WORK TO COMPLETE → Please reproduce, exactly and with nothing else, every line from the one containing "- Sonic Frontiers: Definitive" through the last line of the records below.

···

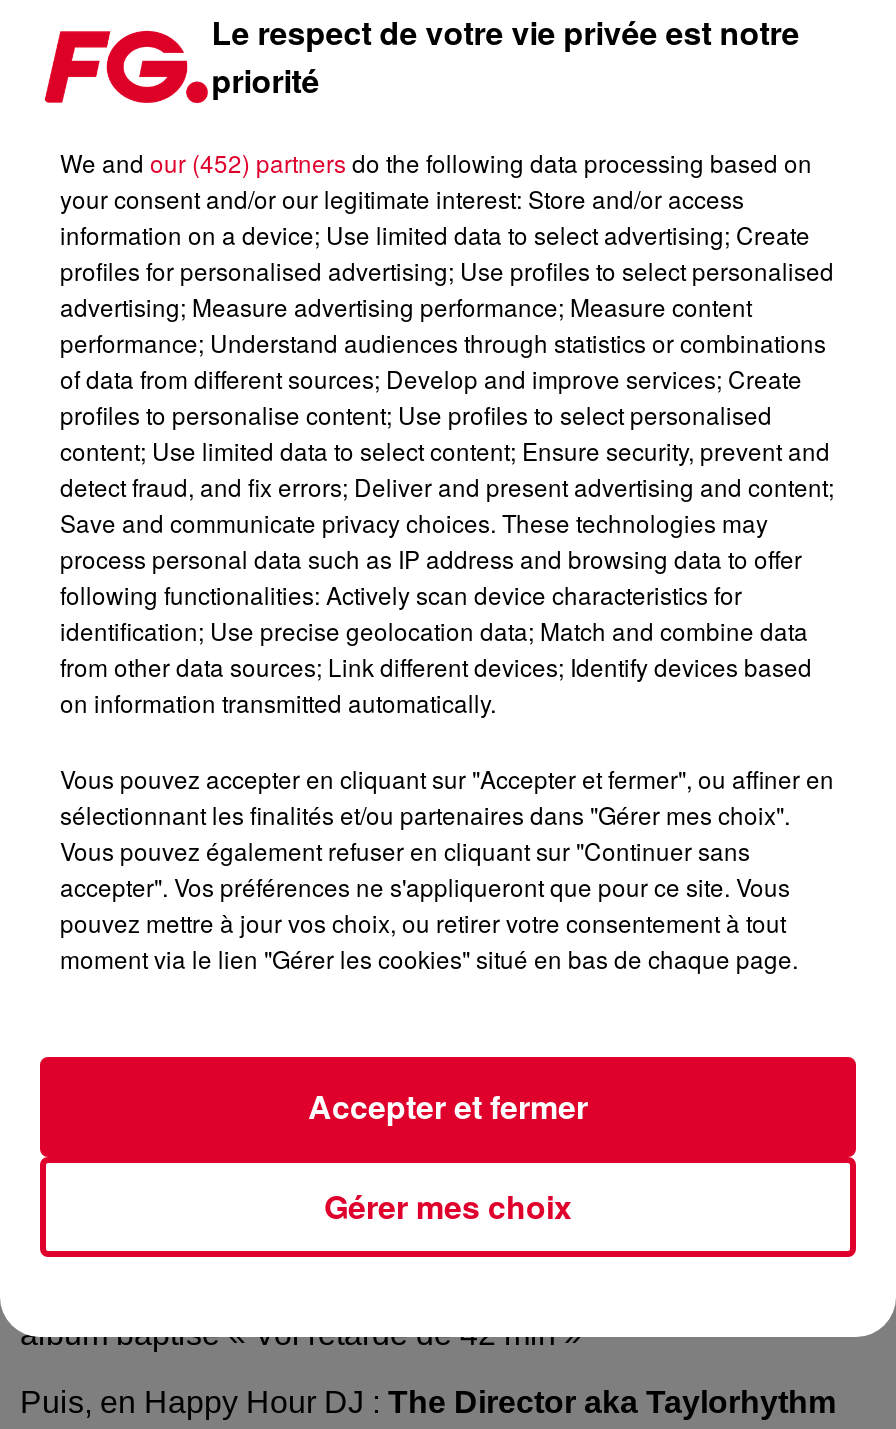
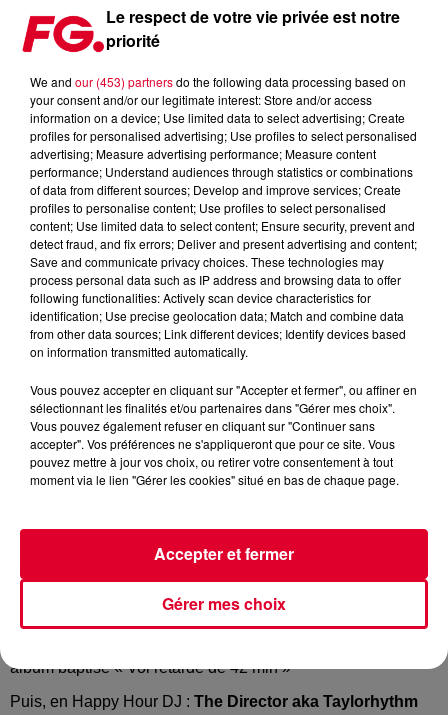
- We and our (452) partners do the following data processing based on
+ We and our (453) partners do the following data processing based on
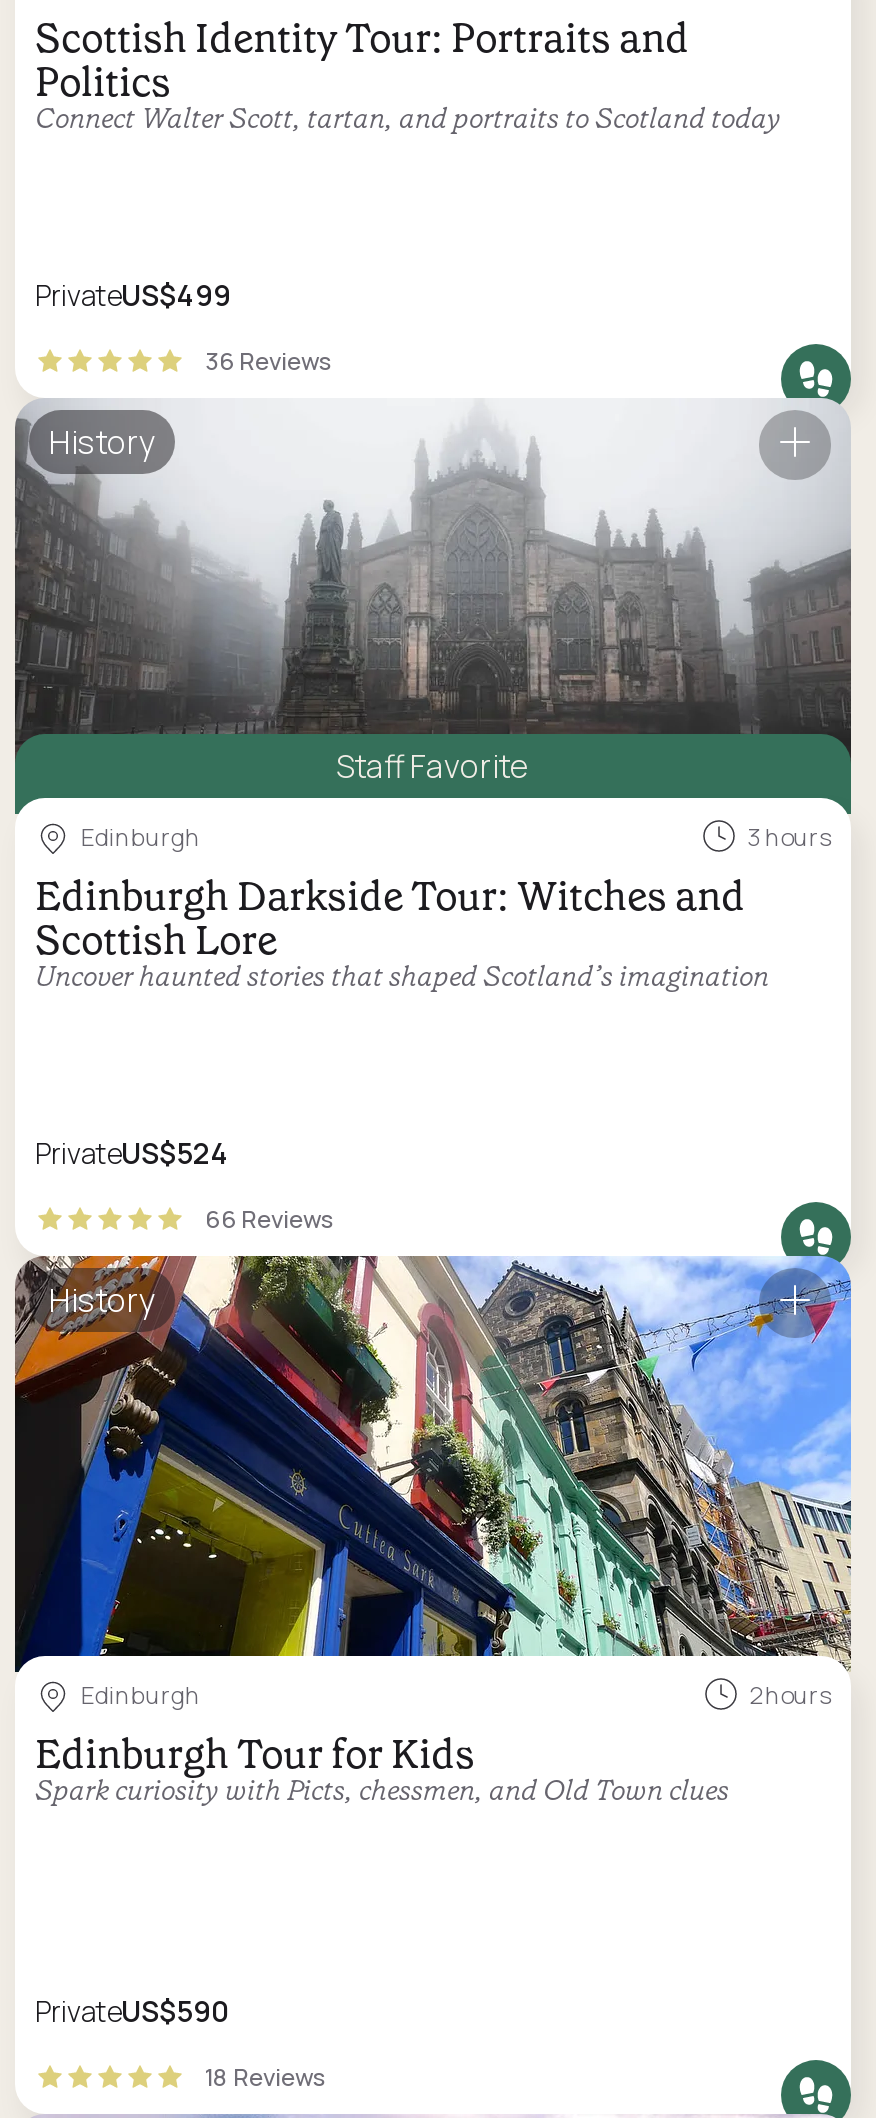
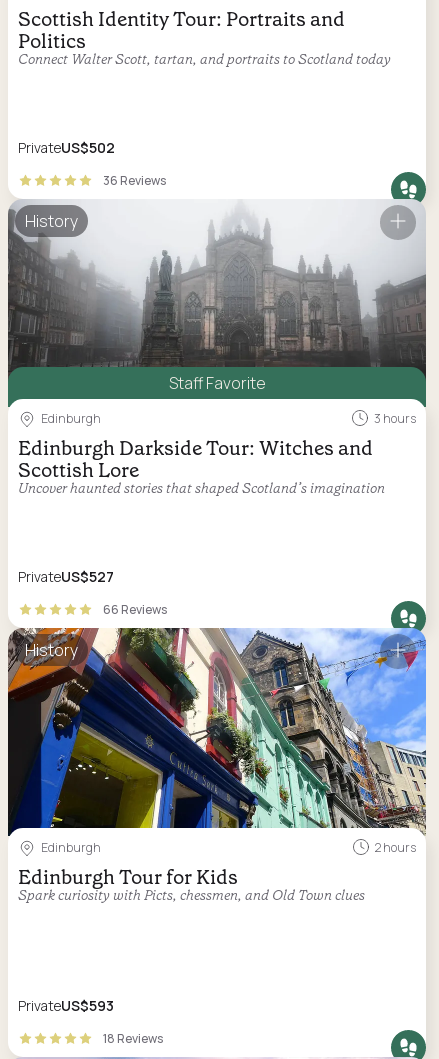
- PrivateUS$499
+ PrivateUS$502

- PrivateUS$524
+ PrivateUS$527

- PrivateUS$590
+ PrivateUS$593
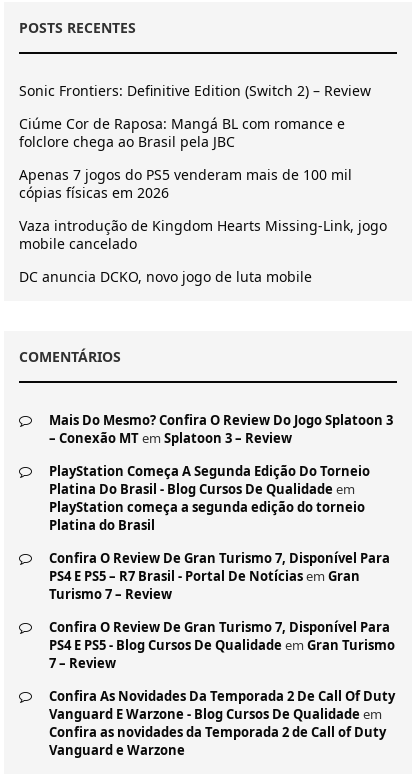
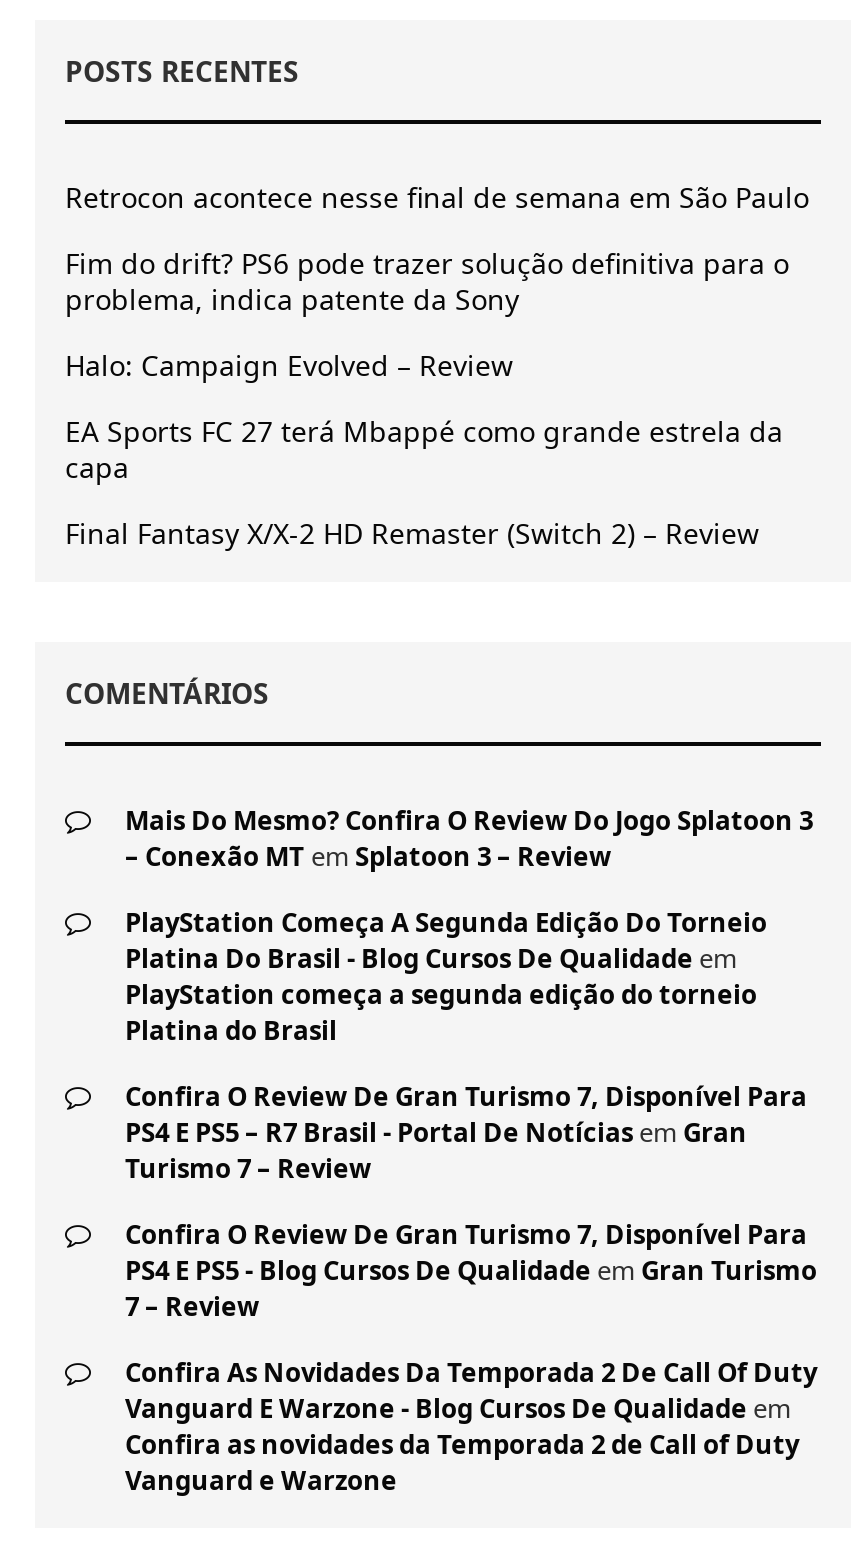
- Sonic Frontiers: Definitive Edition (Switch 2) – Review
+ Retrocon acontece nesse final de semana em São Paulo

- Ciúme Cor de Raposa: Mangá BL com romance e
- folclore chega ao Brasil pela JBC
+ Fim do drift? PS6 pode trazer solução definitiva para o
+ problema, indica patente da Sony

- Apenas 7 jogos do PS5 venderam mais de 100 mil
- cópias físicas em 2026
+ Halo: Campaign Evolved – Review

- Vaza introdução de Kingdom Hearts Missing-Link, jogo
- mobile cancelado
+ EA Sports FC 27 terá Mbappé como grande estrela da
+ capa

- DC anuncia DCKO, novo jogo de luta mobile
+ Final Fantasy X/X-2 HD Remaster (Switch 2) – Review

···

REPLY TO THE TASK →
- Sonic Frontiers: Definitive Edition (Switch 2) – Review
+ Retrocon acontece nesse final de semana em São Paulo

- Ciúme Cor de Raposa: Mangá BL com romance e
- folclore chega ao Brasil pela JBC
+ Fim do drift? PS6 pode trazer solução definitiva para o
+ problema, indica patente da Sony

- Apenas 7 jogos do PS5 venderam mais de 100 mil
- cópias físicas em 2026
+ Halo: Campaign Evolved – Review

- Vaza introdução de Kingdom Hearts Missing-Link, jogo
- mobile cancelado
+ EA Sports FC 27 terá Mbappé como grande estrela da
+ capa

- DC anuncia DCKO, novo jogo de luta mobile
+ Final Fantasy X/X-2 HD Remaster (Switch 2) – Review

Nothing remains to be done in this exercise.